SUMMARY OF THE INVENTION

The invention provides an air intake channel of an aero-engine nacelle and an aero-engine nacelle, so as to reduce the processing difficulty of the butt ring.

A first aspect of the present invention provides an air intake duct for an aero-engine nacelle, comprising:

an inner wall plate, the inner surface forms a gas flow channel surface and the outer surface includes a first mating surface; and

The butt ring is used to connect the inner wall plate and the fan casing, and the butt ring includes a second mating surface, the second mating surface and the first mating surface are mutually attached and connected, and both the first mating surface and the second mating surface are single curved surfaces .

In some embodiments, the single curved surface is centered on the centerline of the aero-engine.

In some embodiments, the single curved surface includes a cylindrical or conical surface.
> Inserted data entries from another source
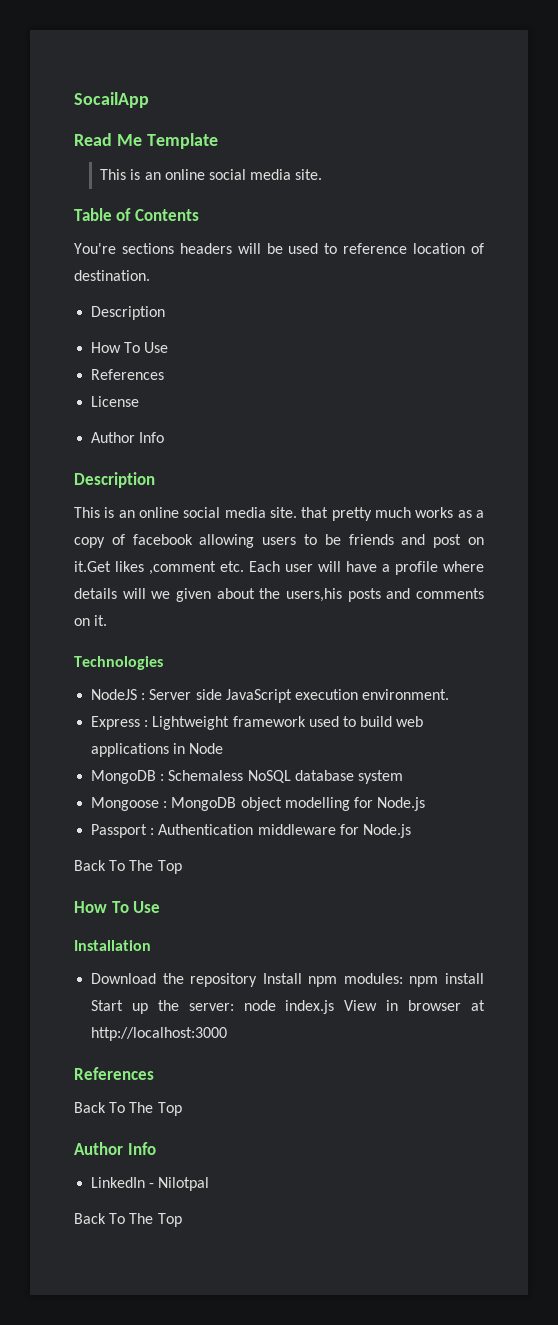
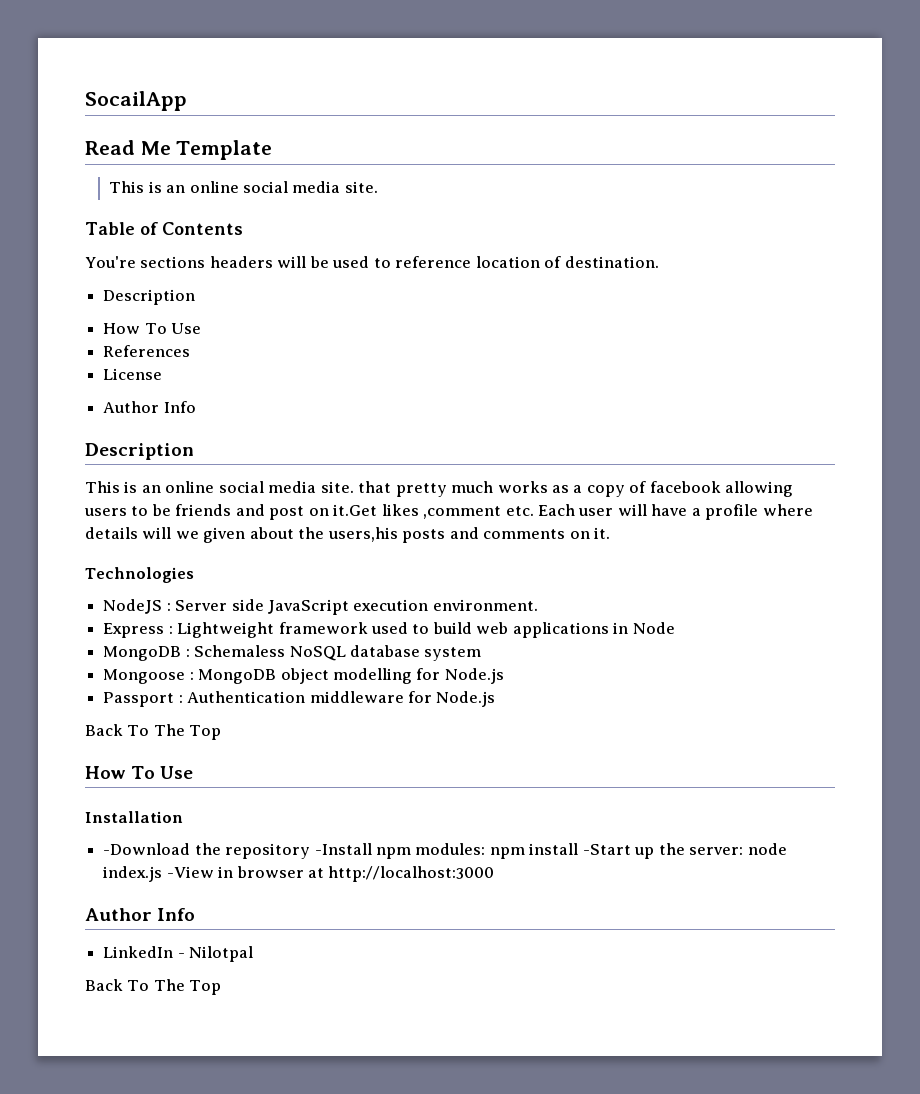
[91,973,157,984] Download -> [103,843,191,855] -Download
[262,973,302,984] Install -> [314,843,372,855] -Install
[91,1000,124,1011] Start -> [582,844,631,855] -Start
[344,1000,378,1011] View -> [166,866,214,878] -View
[74,1067,154,1080] [74,1102,182,1116] // References // Back To The Top -> (495, 874) none

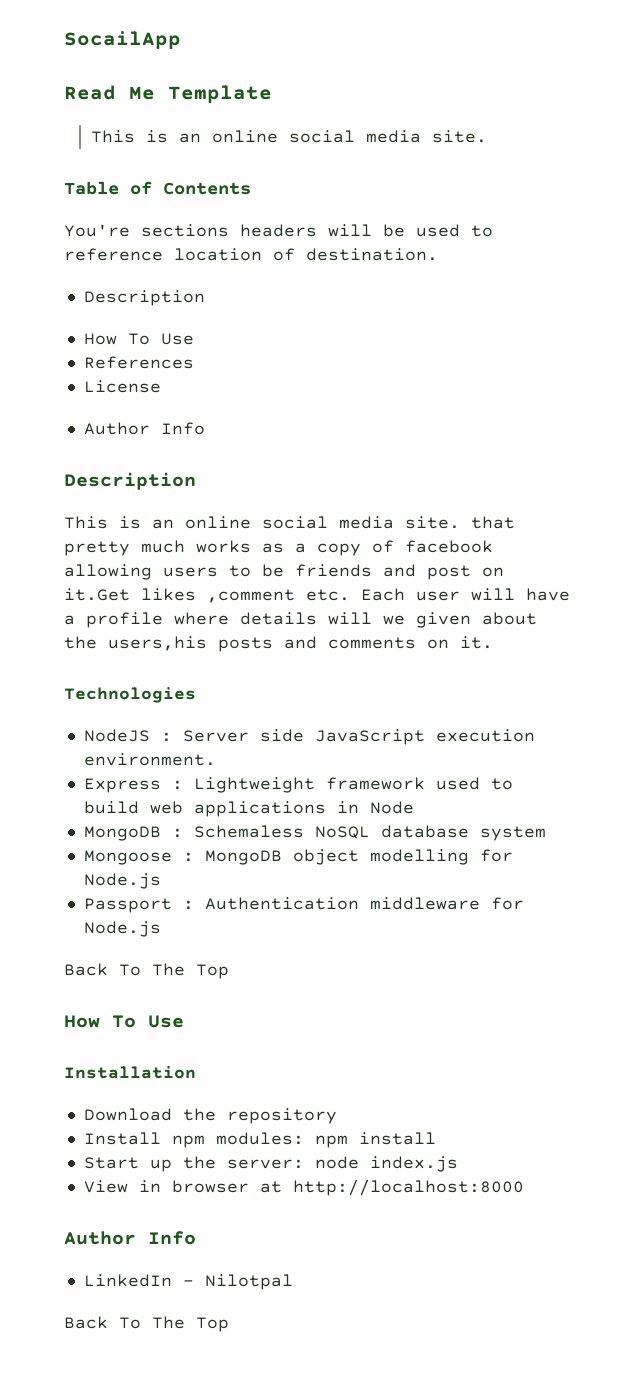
[103,843,191,855] -Download -> [83,1108,172,1121] Download
[314,843,372,855] -Install -> [83,1132,161,1145] // Install
[582,844,631,855] -Start -> [83,1157,139,1169] // Start
[166,866,214,878] -View -> [83,1180,128,1193] // View
[328,866,495,882] http://localhost:3000 -> [292,1179,524,1196] http://localhost:8000

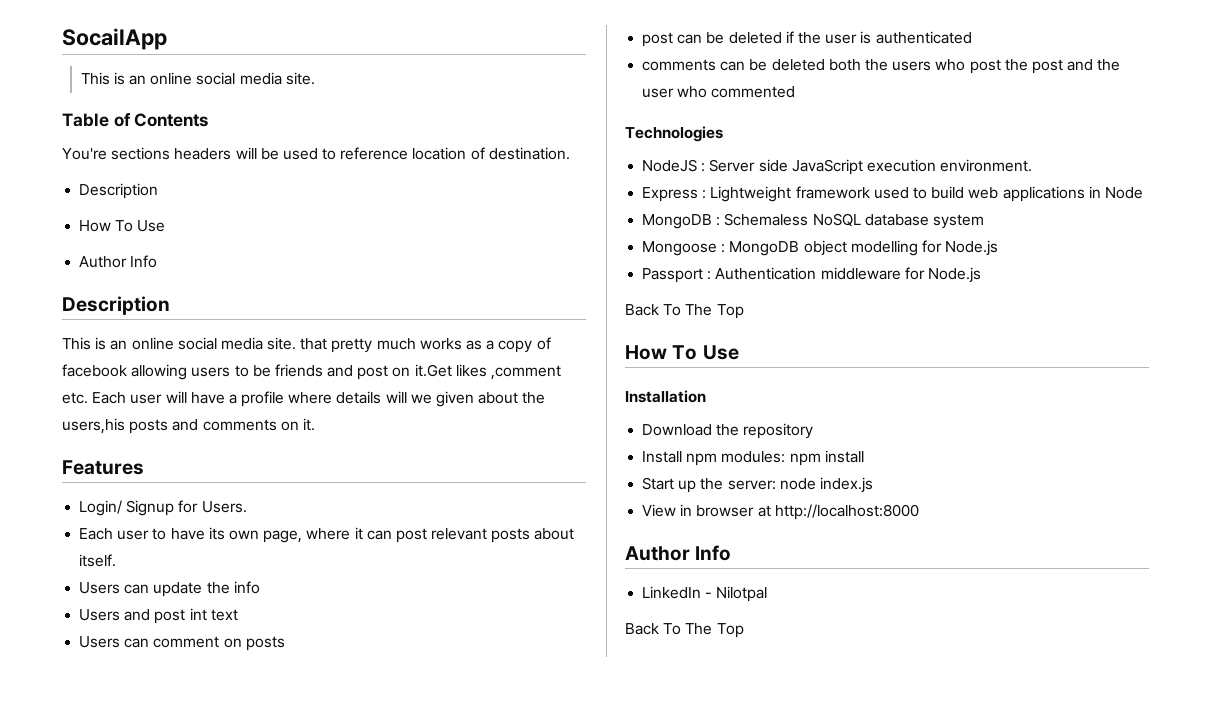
[64,85,272,103] // Read Me Template -> (167, 39) none
[83,356,194,369] [83,380,161,393] // References // License -> (166, 226) none
(493, 642) none -> [62,460,144,475] [79,500,247,516] [79,527,575,543] [79,554,117,567] [79,581,260,597] [79,608,238,624] [79,636,285,651] [642,31,972,47] [642,59,1121,74] [642,86,796,98] // Features // Login/ Signup for Users. // Each user to have its own page, where it can post relevant posts about itself. // Users can update the info // Users and post int text // Users can comment on posts // post can be deleted if the user is authenticated // comments can be deleted both the users who post the post and the user who commented

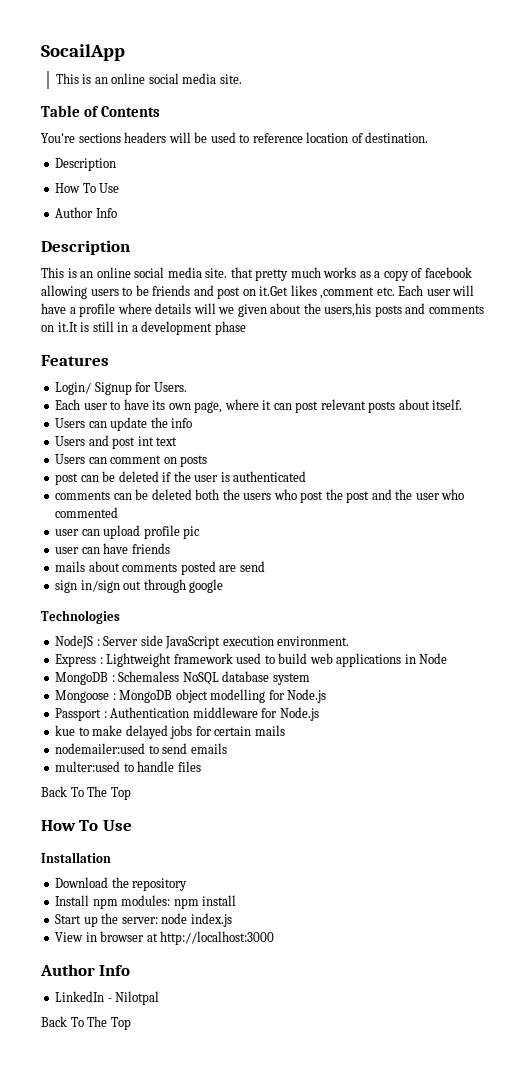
[302,418,315,431] it. -> [57,321,246,335] it.It is still in a development phase
(796, 92) none -> [55,525,201,539] [55,543,170,554] [55,561,265,575] [55,579,224,593] // user can upload profile pic // user can have friends // mails about comments posted are send // sign in/sign out through google
(981, 275) none -> [55,725,285,739] [55,743,227,754] [55,761,201,772] // kue to make delayed jobs for certain mails // nodemailer:used to send emails // multer:used to handle files
[774,504,919,520] http://localhost:8000 -> [160,931,275,945] http://localhost:3000

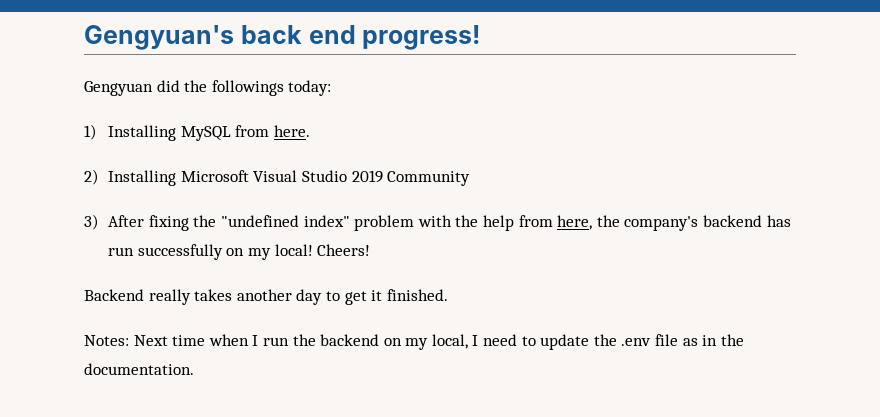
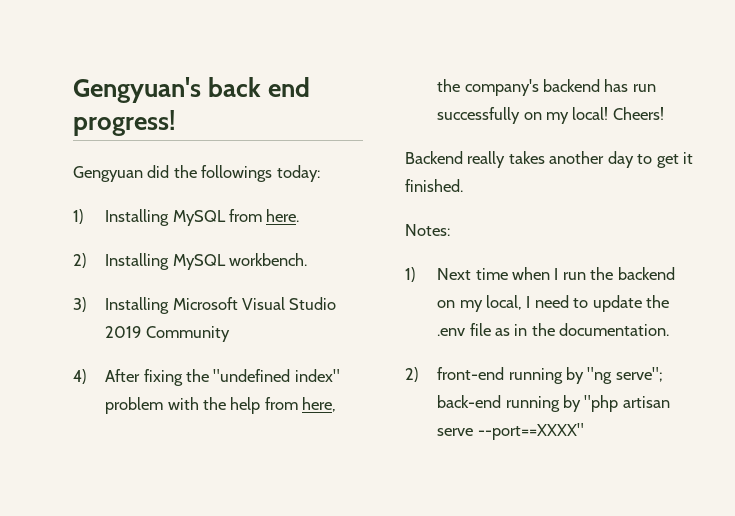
(177, 178) none -> [172,253,307,270] [73,297,170,314] MySQL workbench. // 3) Installing
[84,214,99,230] 3) -> [73,369,86,384] 4)
(129, 340) none -> [405,267,415,282] // 1)
(194, 369) none -> [405,367,663,384] [437,395,670,412] [437,423,584,440] // 2) front-end running by "ng serve"; back-end running by "php artisan serve --port==XXXX"

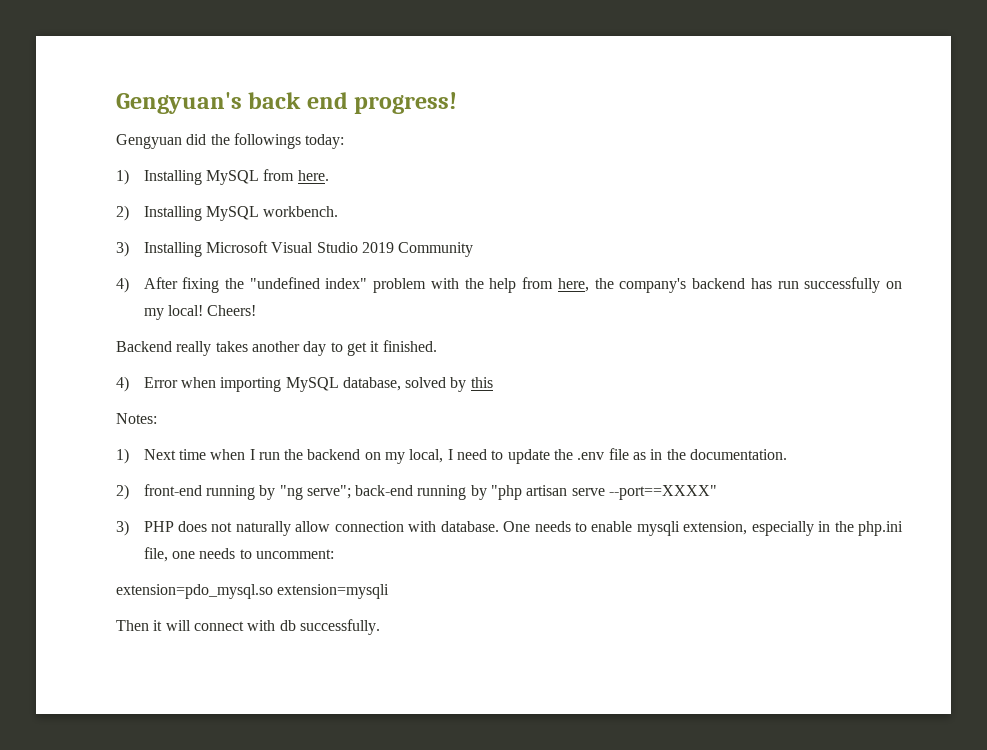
(463, 185) none -> [116,376,493,392] // 4) Error when importing MySQL database, solved by this
(584, 431) none -> [116,520,904,536] [143,547,334,562] [116,584,390,599] [116,619,380,635] // 3) PHP does not naturally allow connection with database. One needs to enable mysqli extension, especially in the php.ini file, one needs to uncomment: // extension=pdo_mysql.so extension=mysqli // Then it will connect with db successfully.

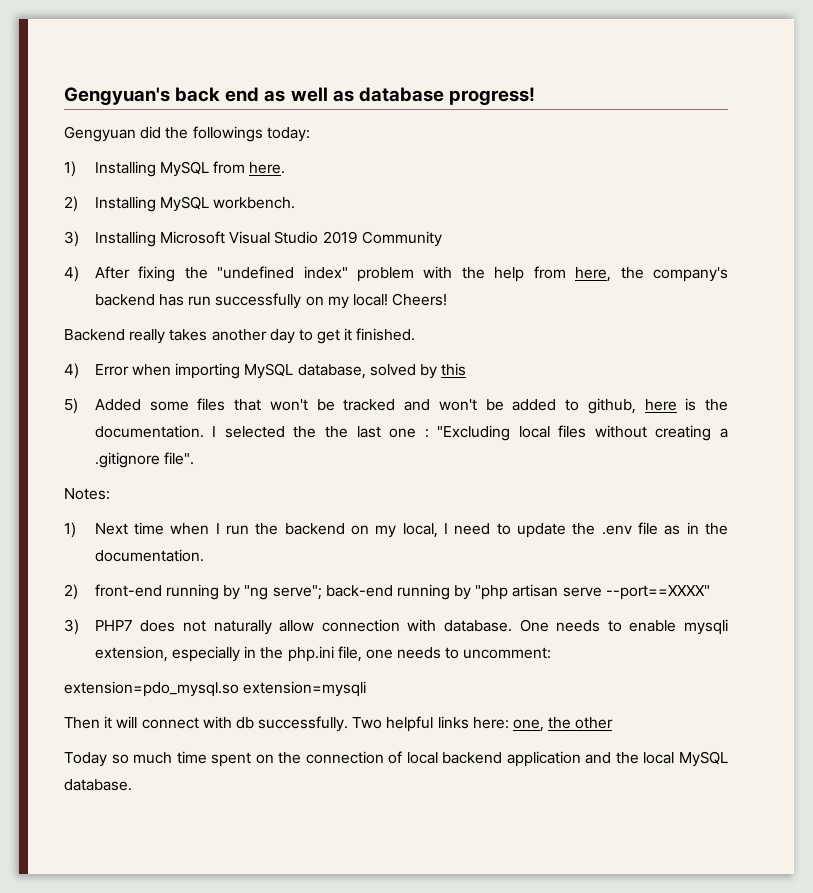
(348, 100) none -> [264,87,444,102] as well as database
(493, 382) none -> [64,398,729,414] [94,425,728,441] [94,452,195,468] // 5) Added some files that won't be tracked and won't be added to github, here is the documentation. I selected the the last one : "Excluding local files without creating a .gitignore file".
[143,521,174,532] PHP -> [94,620,133,631] PHP7
(380, 627) none -> [352,716,614,732] [64,751,728,767] [64,779,132,791] Two helpful links here: one, the other // Today so much time spent on the connection of local backend application and the local MySQL database.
In some embodiments, the inner wall panel includes a front panel, a back panel and a honeycomb, the honeycomb is sandwiched between the panel and the back panel, the back panel forms an outer surface of the inner wall panel, the back panel includes a back panel main body section and a back panel connection section, and the back panel The plate connecting section is located at the axial rear end of the main body section of the back plate and forms a first mating surface. The honeycomb includes a main body section of honeycomb corresponding to the main section of the back plate and a connecting section of honeycomb corresponding to the connecting section of the back plate. Including a connecting piece, the connecting piece connects the butt ring and the inner wall plate.

In some embodiments, the connector passes sequentially through the butt ring, the back panel connection segment, the honeycomb connection segment, and the faceplate.

In some embodiments, the cell density of the cellular connection segment is greater than the cellular density of the cellular body segment.

In some embodiments, the honeycomb connection section has the same honeycomb density as the honeycomb body section, and the nacelle air intake further includes a countersunk bushing that penetrates into the inner wall panel from one side of the panel and wraps around the connection outside of the piece.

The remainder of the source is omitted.